Executive Order 9066 authorized by Franklin D. Roosevelt allowed for the forced removal of approximately 120,000 people of Japanese ancestry from the West Coast. Around 62% of these people were American citizens. More than half were children or infants. While 10,000 were allowed to relocate, the remainder were sent to ten different War Relocation Camps scattered across Arizona, Arkansas, California, Colorado, Idaho, Utah, and Wyoming.

The great majority of these people were considered potentially disloyal to America only because of their ethnic heritage. Zenimura, along with his family, were among the internees.

So, what did these families and their children do, thousands of miles away from home, dispossessed of their former lives and liberty? They pursued happiness as best they could: going to school, creating art, having dances, and playing baseball.

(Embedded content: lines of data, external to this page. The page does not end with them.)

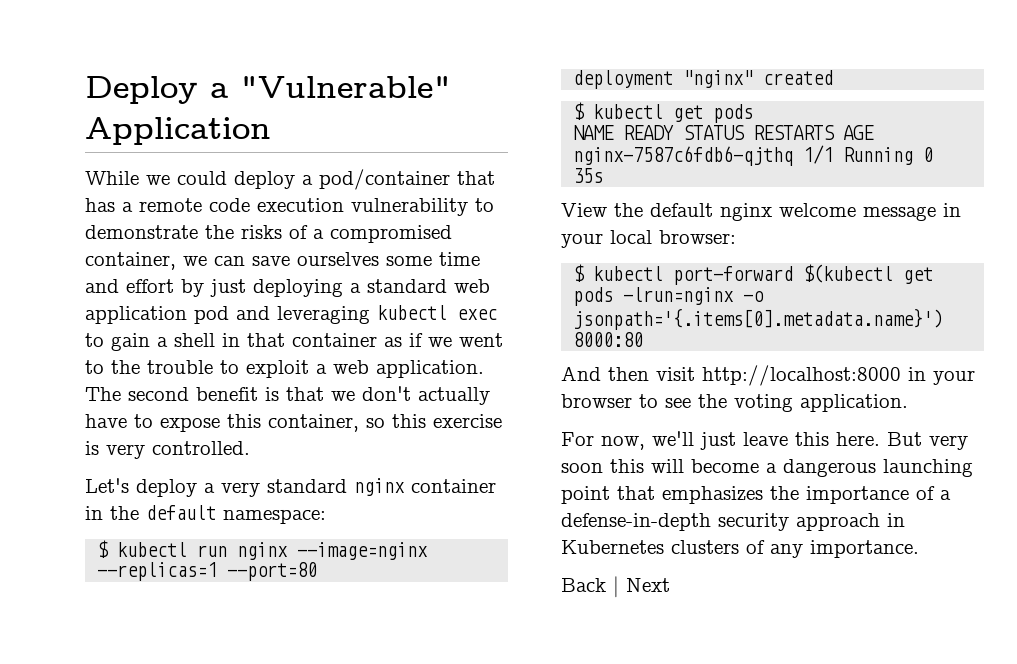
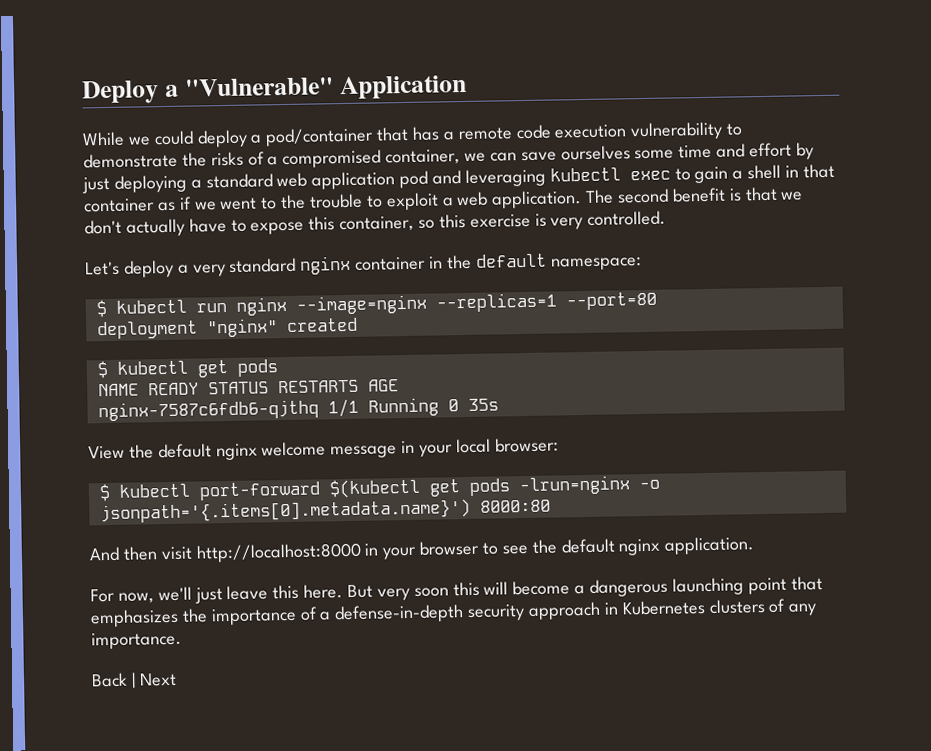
[734,394,793,412] voting -> [560,538,662,556] default nginx

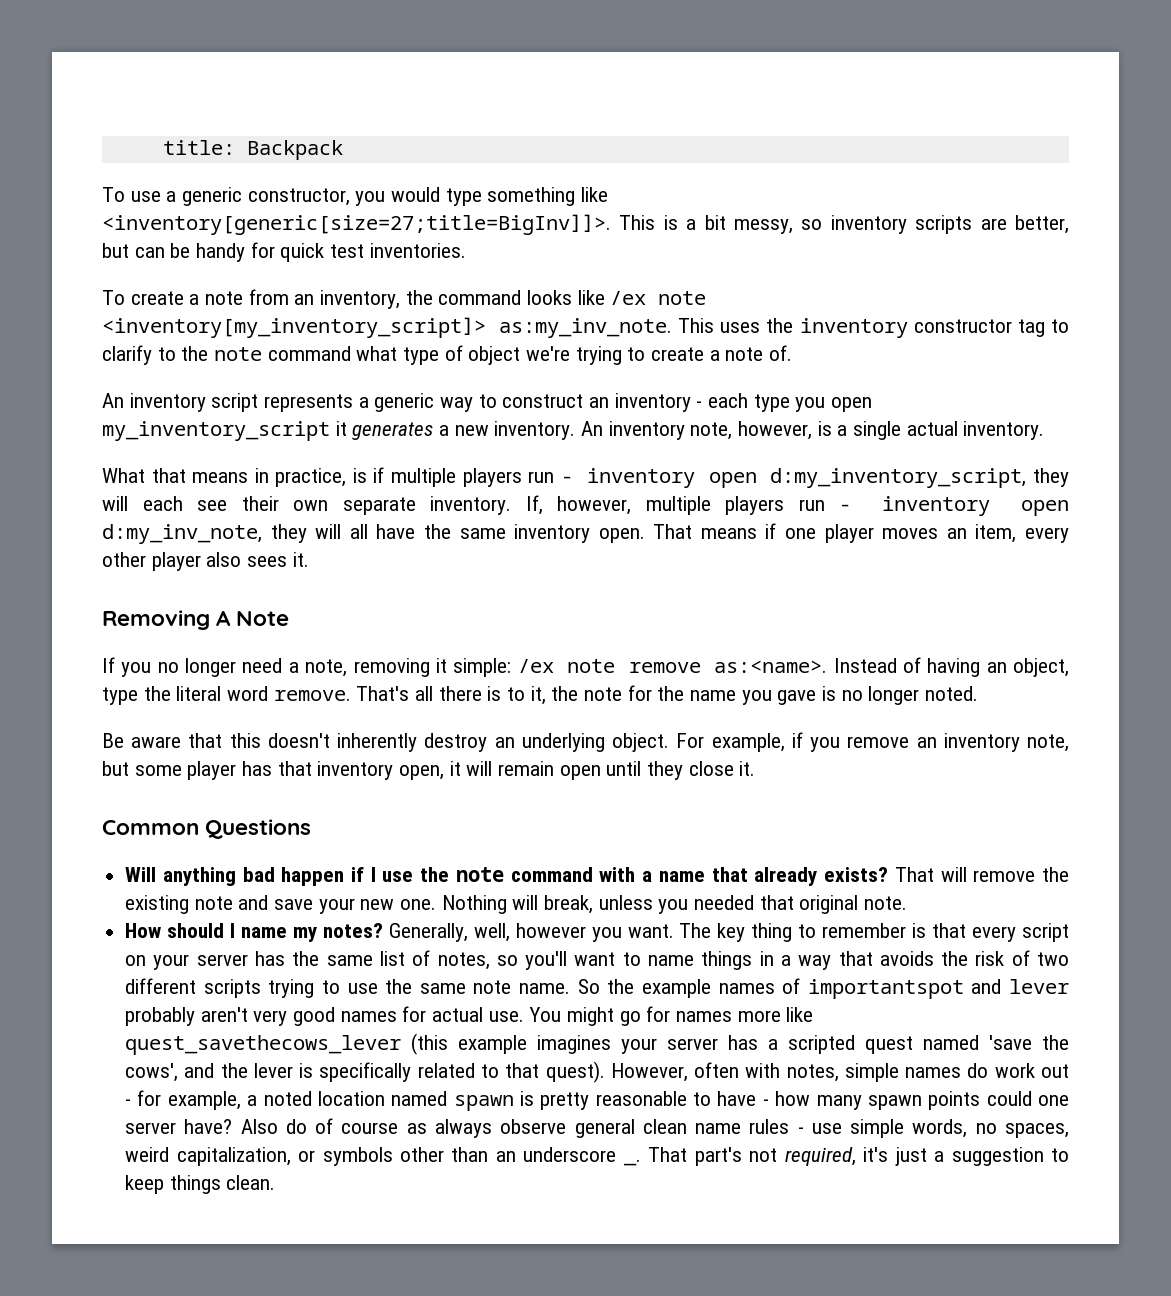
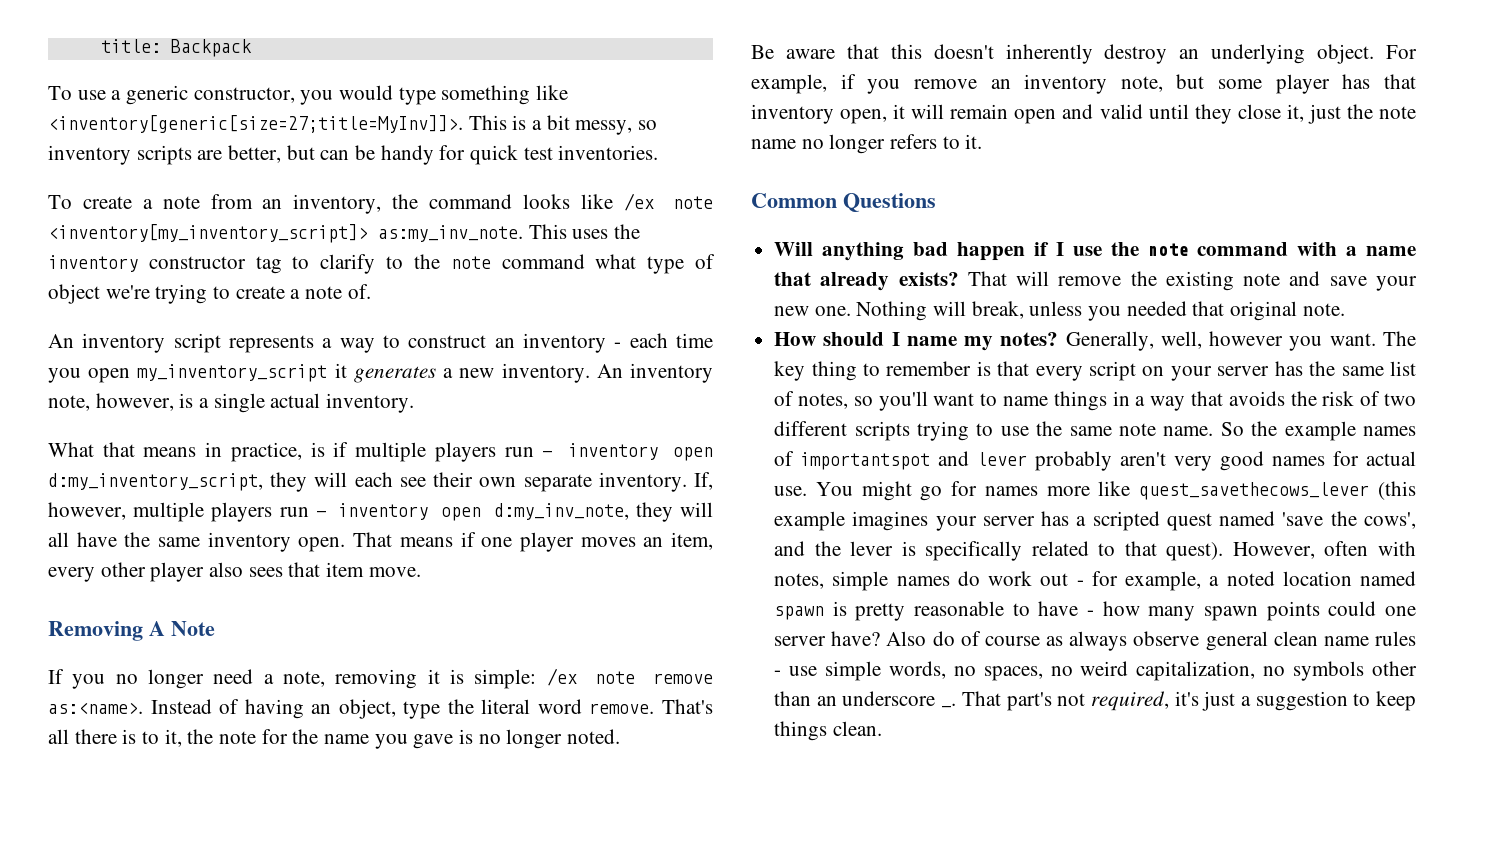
[102,214,611,235] <inventory[generic[size=27;title=BigInv]]>. -> [48,115,463,133] <inventory[generic[size=27;title=MyInv]]>.
[374,393,435,412] generic -> (333, 343) none
[753,394,790,412] type -> [676,333,713,348] time
[292,552,309,567] it. -> [288,562,421,577] that item move.
(447, 665) none -> [449,669,464,684] is
(601, 772) none -> [1062,104,1143,119] and valid
(734, 768) none -> [1286,104,1416,124] [751,134,960,154] it, just the note name no longer refers to
(1069, 1130) none -> [1050,666,1073,676] no
[298,1150,316,1162] or -> [1263,666,1286,676] no

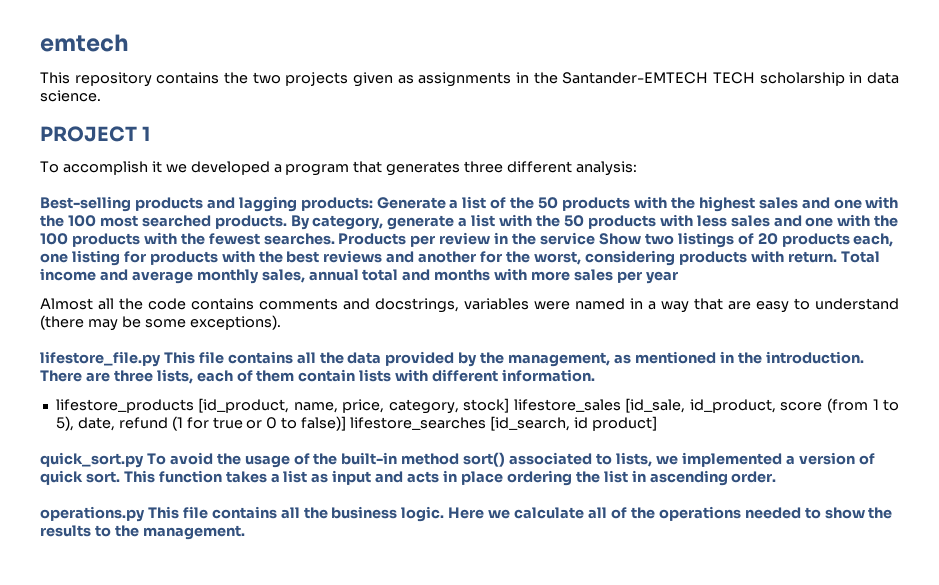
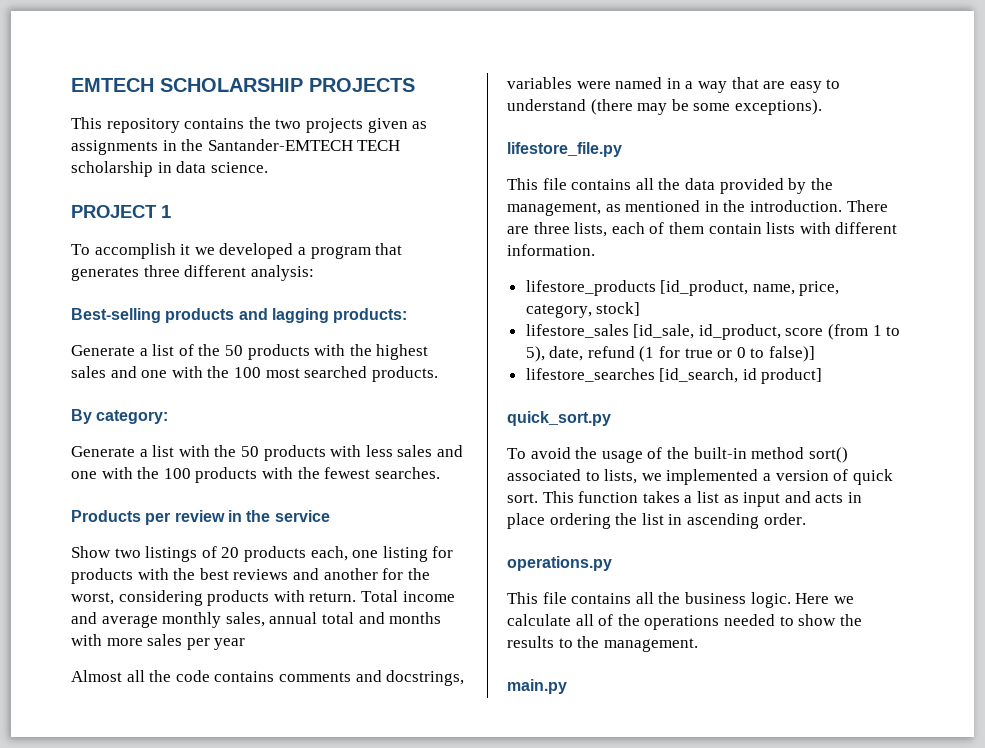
[40,34,129,52] emtech -> [71,78,415,92] EMTECH SCHOLARSHIP PROJECTS
(373, 204) none -> (408, 315) //
[290,215,455,230] By category, generate -> [71,409,169,424] [71,446,135,457] // By category: // Generate
(335, 239) none -> (440, 473) //
(596, 238) none -> (330, 516) //
(161, 359) none -> (622, 149) //
(510, 405) none -> (641, 309) //
(347, 423) none -> (816, 354) //
(144, 460) none -> (611, 418) //
(145, 514) none -> (612, 563) //
(245, 532) none -> [507,679,567,694] // main.py

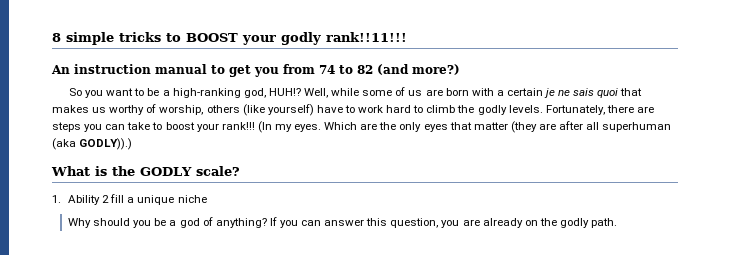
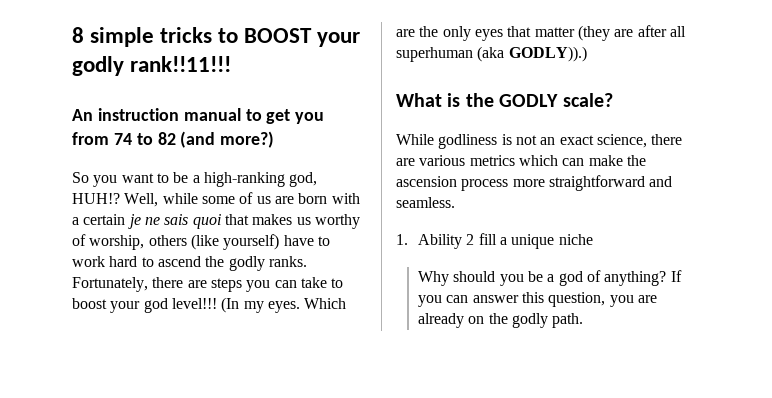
[426,105,543,115] climb the godly levels. -> [157,256,307,271] ascend the godly ranks.
[221,122,255,130] rank!!! -> [143,298,217,313] god level!!!
(240, 171) none -> [396,134,683,149] [396,155,646,166] [396,175,673,191] [396,197,455,208] // While godliness is not an exact science, there are various metrics which can make the ascension process more straightforward and seamless.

To relieve the monotony and desperation of camp life, Zenimura had baseball stadia built and organized a 32-team league. The competition was so fierce and play so compelling, inhabitants of the towns came to watch their neighbors’ games.

If that were the only thing Zenimura had done in his life it would have been enough for everlasting recognition. But he had also founded a Japanese-American league in the 20s. The shortstop was so renown he was invited to play in the previously segregated Fresno Twilight League. When Babe Ruth and Lou Gehrig barnstormed Fresno in 1927, he was invited to play against these titans of baseball.

Kerry Yo Nakagawa established the Nisei Baseball Research Foundation to memorialize Zenimura and other baseball players of Japanese descent. “Nisei” means “second generation,” children of first group of Japanese immigrants to the US. This past year Zenimura was also inducted into the Baseball Reliquary, an organization dedicated to honoring American culture through baseball history, along with Josh Gibson and Fernando Valenzuela.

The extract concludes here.